I have to say this in the nicest way possible, but you don't get to go to Germany everyday, so make the most of it and get out to see and experience it. The Internet will still be here when you get back to Ohio.


----------



## jchildr (Nov 30, 2004)

I live in the 'nati

Reds rule
Bengals rule
Bearcats rule


----------



## Kelly (Dec 12, 2003)

*Re: re: Calling all Ohioans!*



Classified said:


> Kelly said:
> 
> 
> > I didn't have the web for a week when I first got here. I went even crazier than I usually am.
> ...


I have been. I've posted a crap-load of pics in the picture forum. This city rolls up their sidewalks pretty early though. Everything is closed by 8:00 and on Saturdays it's 4:00. Don't even try to go somewhere on a Sunday. Nothing is open. On my first Sunday here, I went off in search of something to eat - nothing was open! Then I tried the three supermarkets - all closed! The only thing open was McDonald's. uke

Plus, aside from one museum (not sure where it is), I think I've done just about everything it has to offer already, too. (Actually, my tour book says the museum is open on Sunday, so I might go there then.)

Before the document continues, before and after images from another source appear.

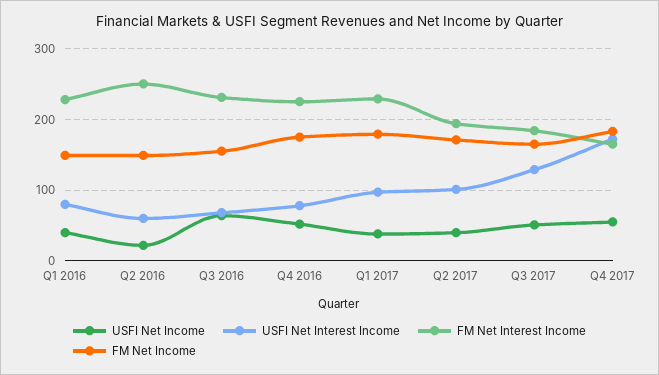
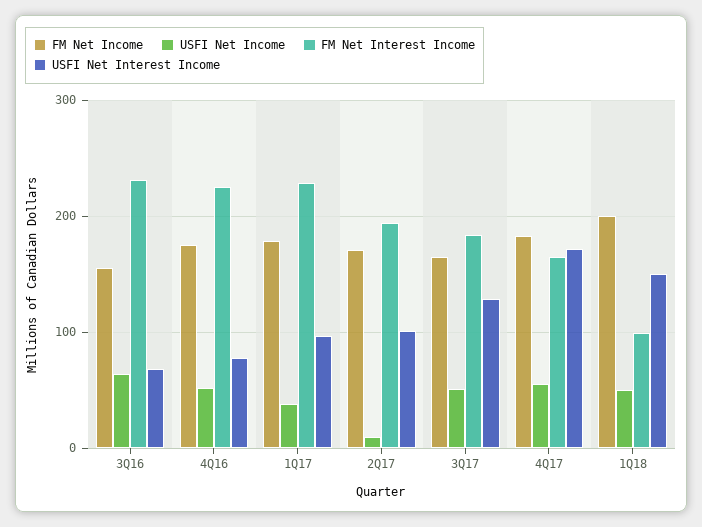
USFI Net Income, Q1 2016: 40 -> none
USFI Net Interest Income, Q1 2016: 80 -> none
FM Net Interest Income, Q1 2016: 230 -> none
FM Net Income, Q1 2016: 150 -> none
USFI Net Income, Q2 2016: 20 -> none
USFI Net Interest Income, Q2 2016: 60 -> none
FM Net Interest Income, Q2 2016: 250 -> none
FM Net Income, Q2 2016: 150 -> none
USFI Net Income, Q2 2017: 40 -> 10
FM Net Income, 1Q18: none -> 200
USFI Net Income, 1Q18: none -> 50
FM Net Interest Income, 1Q18: none -> 100
USFI Net Interest Income, 1Q18: none -> 150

My pics are in a thread called "Berlin pics" even though I'm no longer in Berlin. Check them out when you get a chance, if you'd like.


----------



## person86 (Aug 10, 2006)

*Re: re: Calling all Ohioans!*



Kelly said:


> Sort of. I have to pay someone else in the dorm to siphon his wireless.
> 
> I didn't have the web for a week when I first got here. I went even crazier than I usually am.


Ha... that happened to me when I moved recently; no wireless routers around and it took the cable idiots a week to get Internet set up. I just about died. Glad you managed to survive, somehow. :b


----------



## enlydiazee (Feb 20, 2004)

I'm in Oberlin Ohio...lived in cleveland for at least 8 years...grew up in Parma, Ohio


----------



## FairleighCalm (May 20, 2007)

Hi enlydiazee,
I went to Oberlin to give a ride to an SAer to one of the first get togethers. Are you in school?


----------



## leppardess (Nov 8, 2003)

*Re: re: Calling all Ohioans!*



enlydiazee said:


> I'm in Oberlin Ohio...lived in cleveland for at least 8 years...grew up in Parma, Ohio


Oh wow! I'm in technically in Brooklyn, just down the road from Parma :boogie


----------



## ardrum (May 13, 2007)

I've passed through both Brooklyn and Parma since I moved up here. I'm in Lakewood and work downtown.


----------



## Airick10 (May 10, 2007)

*Re: re: Calling all Ohioans!*



enlydiazee said:


> I'm in Oberlin Ohio...lived in cleveland for at least 8 years...grew up in Parma, Ohio


I lived in Wellington for 4 years growing up. I know Oberlin quite well.


----------



## NewDayRising (Jul 8, 2006)

I'm about twenty miles north of Cincinnati.


----------



## omgnoudidnt (Jan 8, 2005)

Representing Youngstown, Ohio. (Well, I don't live in Youngtown but I'm about 15 minutes from it.)


----------



## ardrum (May 13, 2007)

maggiemae84 said:


> Representing Youngstown, Ohio. (Well, I don't live in Youngtown but I'm about 15 minutes from it.)


Ahh, you can join leppardess and me as the NE Ohio representatives. We've got three now.


----------



## Amocholes (Nov 5, 2003)

So where and when are we meeting?


----------



## person86 (Aug 10, 2006)

Amocholes said:


> So where and when are we meeting?


Ha, the question that killed the thread. This happened last time we tried to meet up.


----------



## Amocholes (Nov 5, 2003)

For some reason it usually does. There are actually quite a few in the Dayton area and we've never been able to meet up. I did get to meet Kelly one night. I took her to a gay bar where her boyfriend posed for a picture with the naked DJ. (actually he was wearing a thong){the DJ, not the boyfriend}


----------



## Kelly (Dec 12, 2003)

Amocholes said:


> For some reason it usually does. There are actually quite a few in the Dayton area and we've never been able to meet up. I did get to meet Kelly one night. I took her to a gay bar where her boyfriend posed for a picture with the naked DJ. (actually he was wearing a thong){the DJ, not the boyfriend}


Oh, man, I forgot that I still have that picture. I could use that to blackmail the jackass. 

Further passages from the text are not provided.